The history of Rugby Union may be read as a move towards specialisation, and then, or rather now, beyond it. The same may be said of some other sports, notably football, but I’ll stick with rugby because this view of the sport’s history was implicit in an article this week by the Guardian’s always interesting and well-informed, rugby writer, Robert Kitson.
Considering England’s convincing defeat of Ireland on Sunday, and Eddie Jones’s fondness for playing players in positions they don’t usually occupy, he wrote: “For decades coaches have spoken of upskilling players so that the number on their jersey doesn’t matter… Rugby’s much-discussed hybrid era, all of a sudden, was front and centre and hard to miss.”
Admittedly the examples he offered were few, and not that persuasive: “There was George Kruis, a lock, aiming to kick the ball out of hand, like a taller gangly version of Owen Farrell.

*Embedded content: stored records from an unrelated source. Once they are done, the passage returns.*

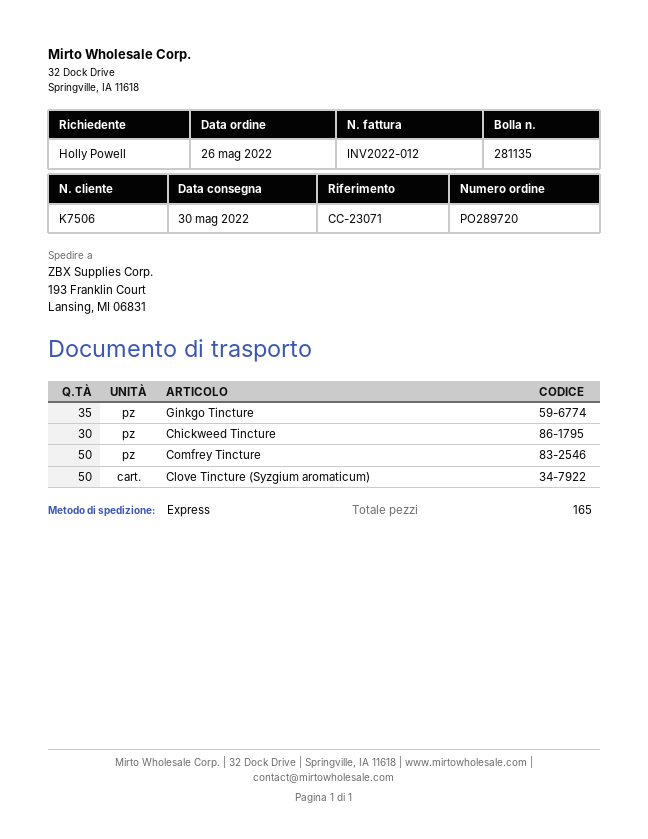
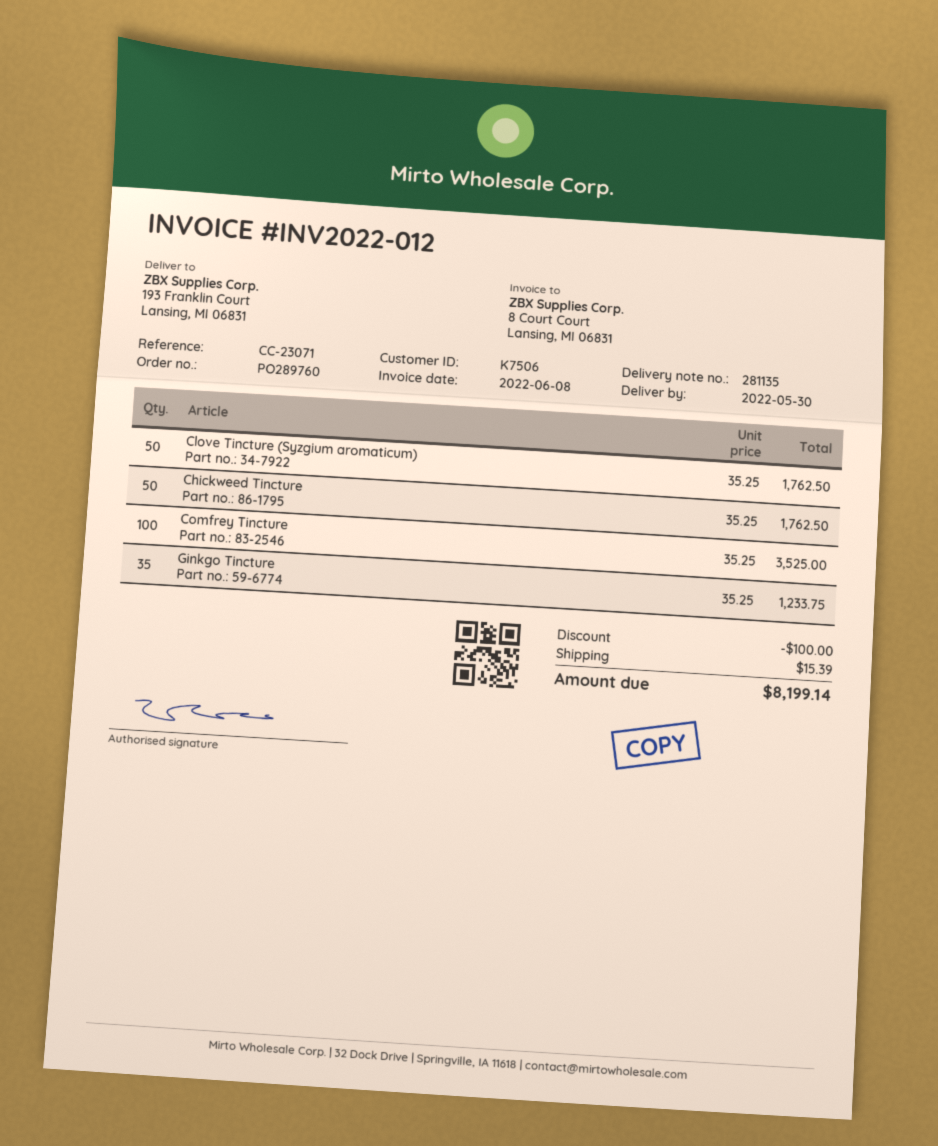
order number: PO289720 -> PO289760
Chickweed Tincture: 30 -> 50
Comfrey Tincture: 50 -> 100

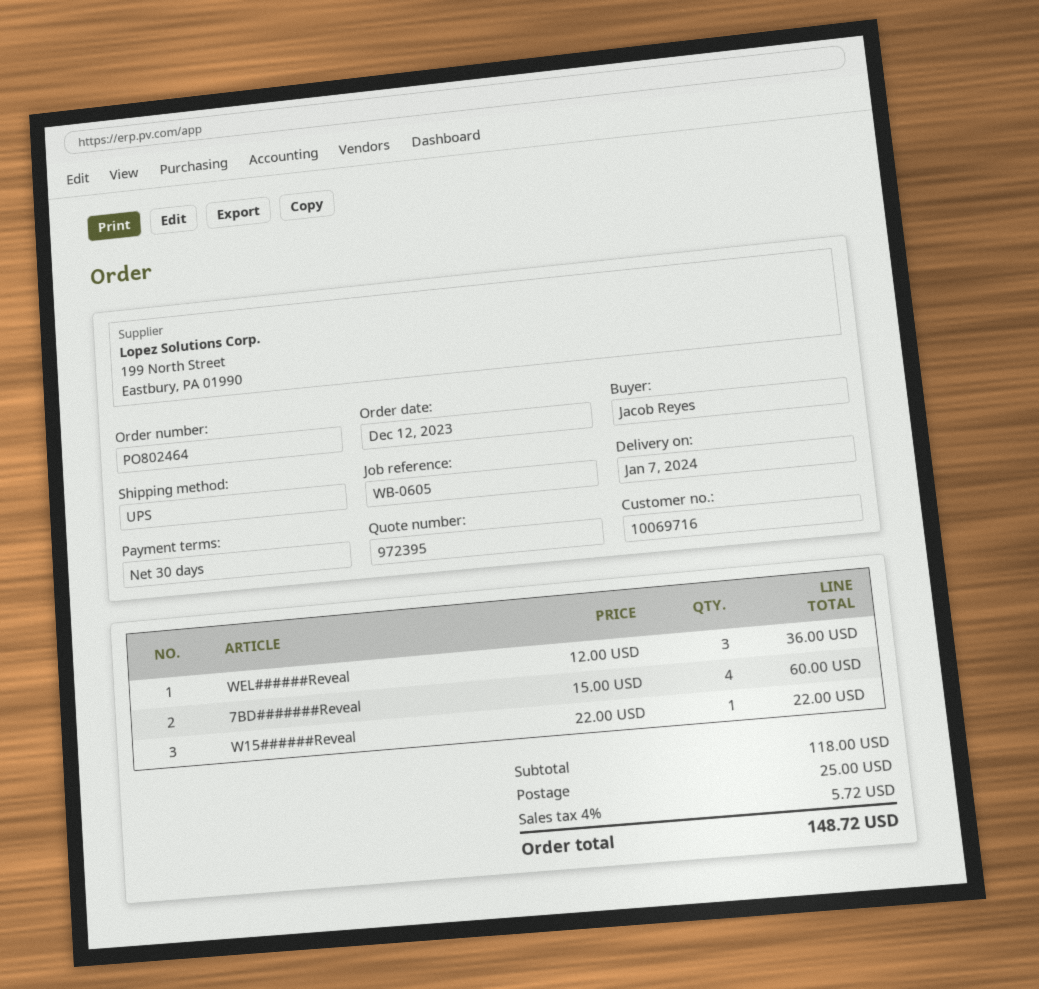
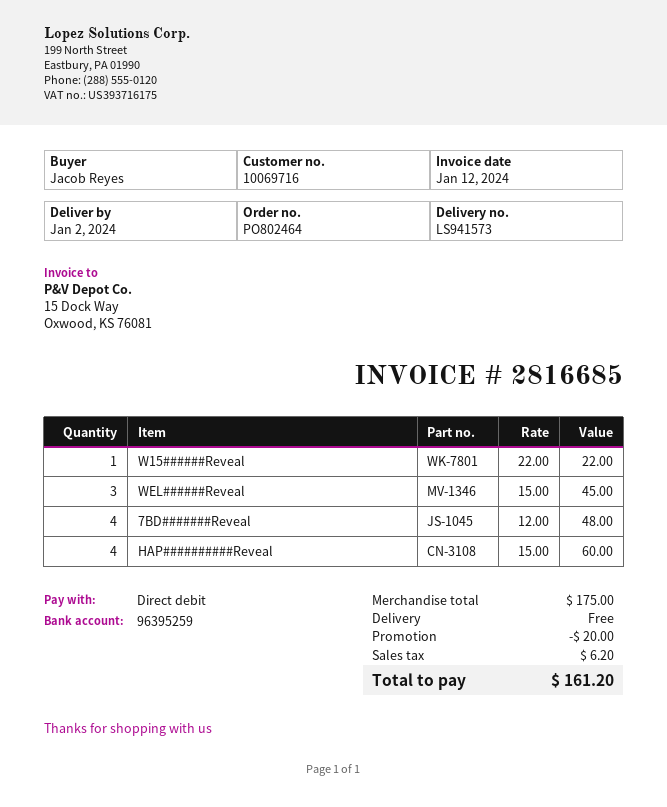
delivery date: 2024-01-07 -> 2024-01-02
WEL######Reveal: 3 x 12.00 = 36.00 -> 3 x 15.00 = 45.00
7BD#######Reveal: 4 x 15.00 = 60.00 -> 4 x 12.00 = 48.00
HAP##########Reveal: none -> 4 x 15.00 = 60.00
subtotal: 118.00 -> 175.00
discount: none -> 20.00
shipping: 25.00 -> 0.00
tax: 5.72 -> 6.20
total: 148.72 -> 161.20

Charlie Ewels, another lock, could be seen packing down at number 8. Ewels’ Bath team-mate, Jonathan Joseph, was on the wing, having played virtually all his top-level rugby at centre”. Even though he also recalled Eddie Jones’s suggestion that the excellent Exeter wing three-quarter Jack Nowell could do a good job as a flanker, none of this seems to me very revolutionary. It’s a long time after all since the sight of a prop forward carrying the ball and delivering a good pass occasioned surprise. As for Joseph being played on the wing, Kitson might have remarked that Gael Fickou, normally a centre, was on the left wing for France at Cardiff the previous afternoon.
As for the Ewels example, well, against Wales in 1987 Scotland fielded a back five of the scrum, all of whom normally played their club rugby at number 8. Derek White and Iain Paxton were at lock, Finlay Calder and John Jeffrey on the flanks, and John Beattie at number 8. They didn’t do badly, winning 21-15.
Nor is the sight of forwards like Kruis kicking from hand new. One of the most famous Scottish drop-goals was kicked from wide on the touch-line and at least thirty yards out by their number 8 and captain, Peter Kininmonth, against Wales in 1951. Since as a boy at Sedbergh Kininmonth had been a centre three-quarter this probably wasn’t the first goal he had kicked. Did this make him a “hybrid” before his time?
Then there was the great post-war French flanker and captain Jean Prat from the all-conquering Lourdes club. In one international – I think at Twickenham – Prat’s incessant badgering of one of his colleagues provoked the exasperated fellow to fling him the ball saying something like, “show us what you can do with it then”. Monsieur Prat promptly and coolly dropped a goal.
Versatility was actually quite common, perhaps even more common, in the amateur days. Over his long international career, Mike Gibson played fly-half, centre and wing for Ireland and Ken Scotland played both full-back and fly-half for Scotland. Indeed on the 1959 Lions tour of Australia and New Zealand he played in every position behind the scrum except wing. What Mr Kitson calls “multitaskers” aren’t new. Gerald Davies from one of the Golden Ages of Welsh Rugby played in the centre and on the wing, as did Tony O’Reilly for Ireland. Eddie Jones’s selection of Jonathan Joseph on the wing was hardly that unusual.
In France the positions of scrum-half and fly-half have often been inter-changeable: Freddie Michalak, Jean-Baptiste Ellissalde and Morgan Parra have all at different times worn the 9 and 10 jersey, as has Greig Laidlaw for Scotland.
Switching between the scrum and the back division is not so common, though way back in the 1950s the hefty Wasps and England wing, J E Woodward, got so fed up of being starved of the ball as he lingered on the touchline that he opted to play in the back-row of the scrum. More recently Richie Vernon played both number 8 and centre for Glasgow and Scotland.
Versatility is therefore nothing new, even if no one in the past thought to describe those capable of playing in more than one position as “hybrids”. What has undoubtedly changed and may be correctly described as a development is the blurring of the old distinctive demarcation of the roles of backs and forwards. The latter are now required to handle and pass as securely and skilfully as the backs, something that only a few of the more gifted ones used to be capable of doing.
Conversely, backs are now expected to go in to win or protect the ball at a ruck or maul, a duty from which many in the past might have shrunk with horror.
No doubt the fashionable term “upskilling” applies, and the result is that mastering the specialist skills associated with the number on the back of the jersey is no longer enough for anyone seeking to play at the top level of the game. Nevertheless possession of the specialist skill required by each position in the XV remains the first essential, the basic requirement without which no one can aspire to play international rugby.